Source records
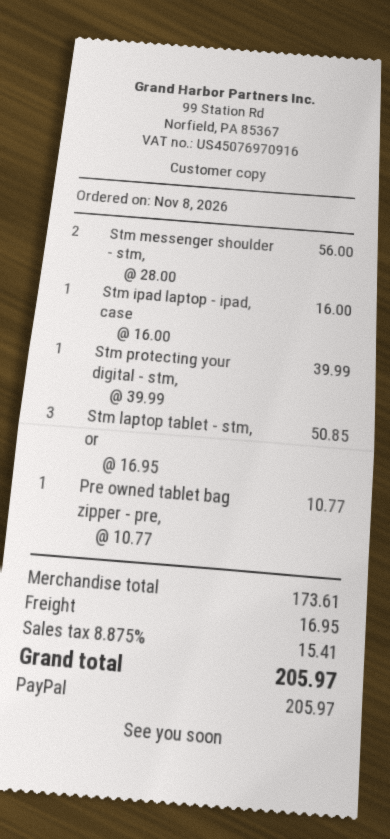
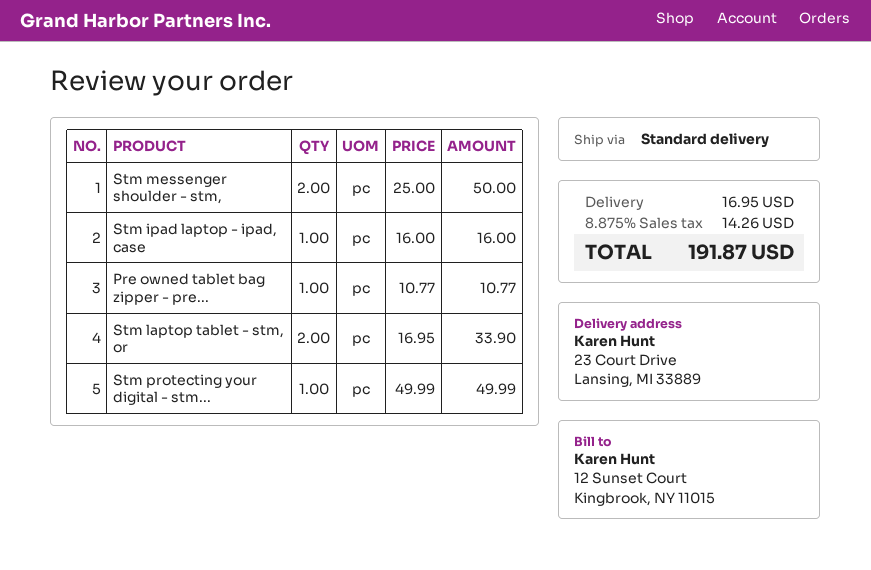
Stm messenger shoulder - stm,: 2 x 28.00 = 56.00 -> 2 x 25.00 = 50.00
Stm protecting your digital - stm,: 1 x 39.99 = 39.99 -> 1 x 49.99 = 49.99
Stm laptop tablet - stm, or: 3 x 16.95 = 50.85 -> 2 x 16.95 = 33.90
tax: 8.875% = 15.41 -> 8.875% = 14.26
total: 205.97 -> 191.87

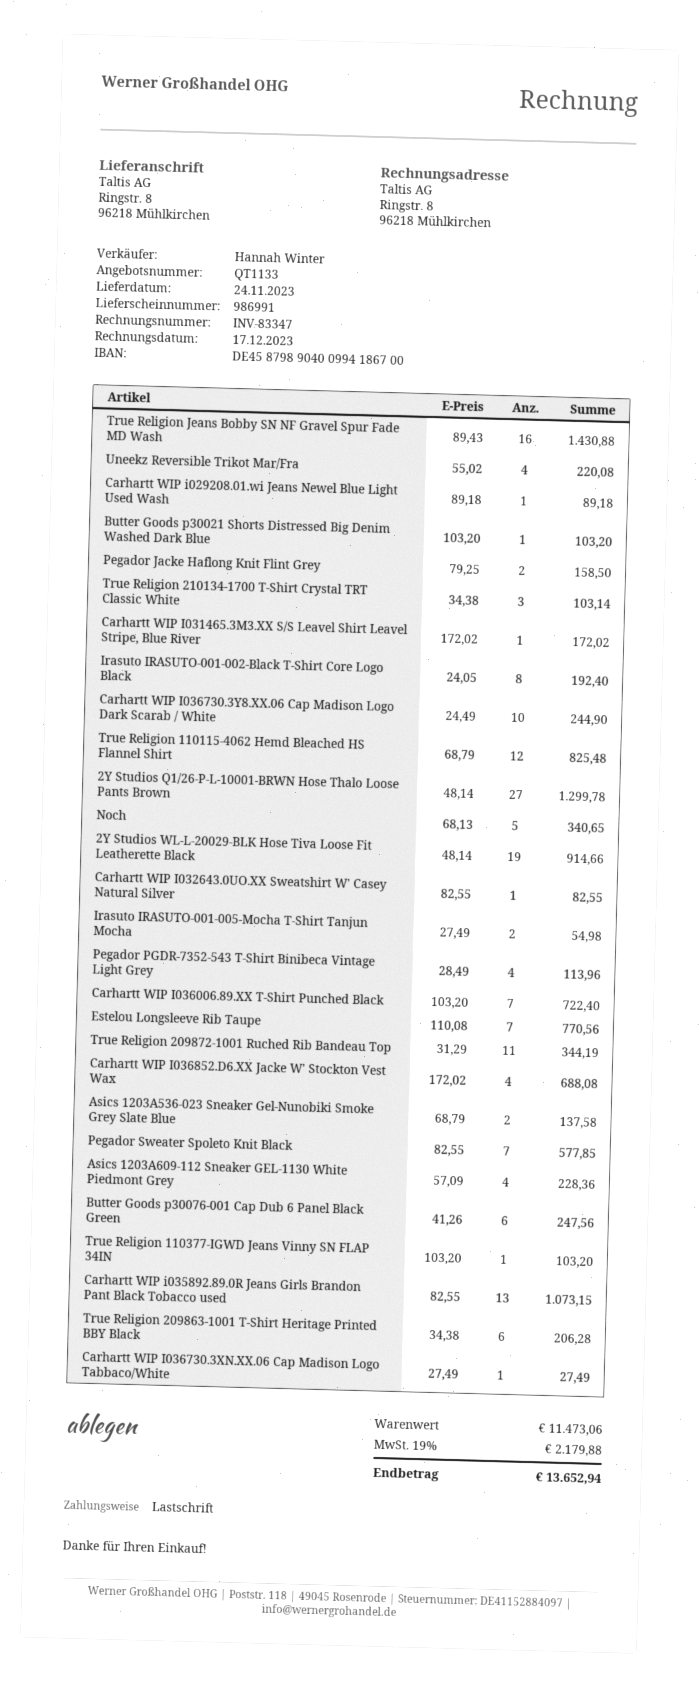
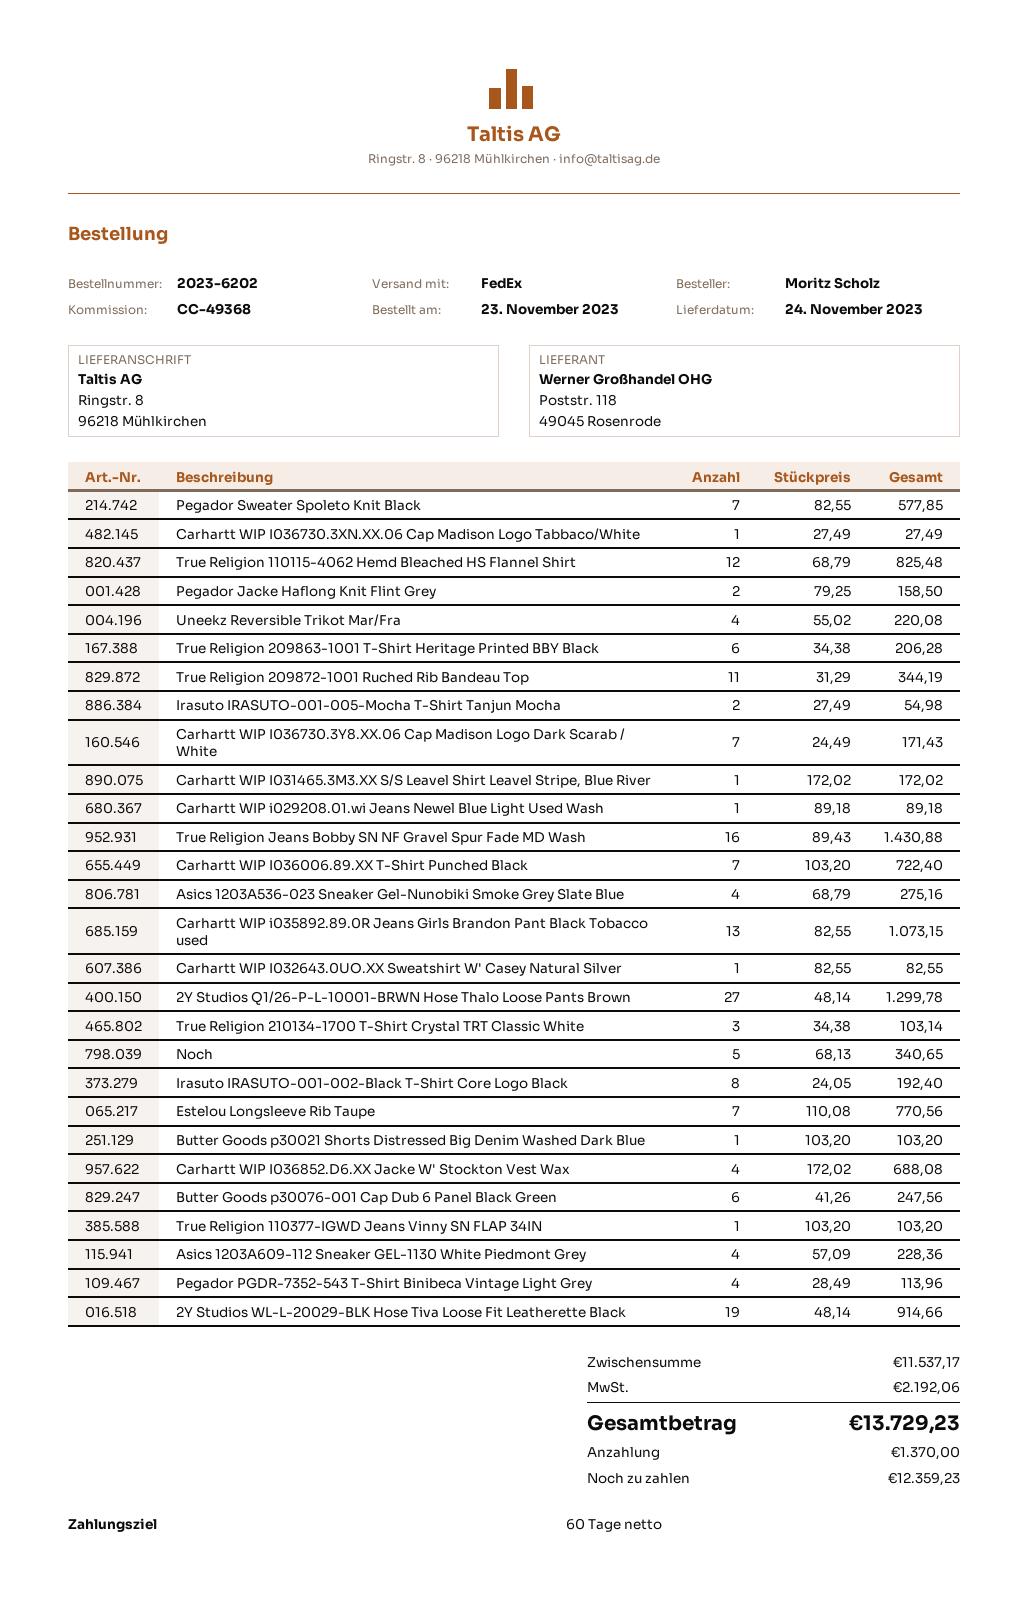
Carhartt WIP I036730.3Y8.XX.06 Cap Madison Logo Dark Scarab / White: 10 x 24.49 = 244.90 -> 7 x 24.49 = 171.43
Asics 1203A536-023 Sneaker Gel-Nunobiki Smoke Grey Slate Blue: 2 x 68.79 = 137.58 -> 4 x 68.79 = 275.16
subtotal: 11473.06 -> 11537.17
tax: 2179.88 -> 2192.06
total: 13652.94 -> 13729.23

## Problem statement
Retype exactly, please, only the lines of the entries that run from the one containing "Carhartt WIP I036730.3Y8.XX.06" to the last.

## Your response
Carhartt WIP I036730.3Y8.XX.06 Cap Madison Logo Dark Scarab / White: 10 x 24.49 = 244.90 -> 7 x 24.49 = 171.43
Asics 1203A536-023 Sneaker Gel-Nunobiki Smoke Grey Slate Blue: 2 x 68.79 = 137.58 -> 4 x 68.79 = 275.16
subtotal: 11473.06 -> 11537.17
tax: 2179.88 -> 2192.06
total: 13652.94 -> 13729.23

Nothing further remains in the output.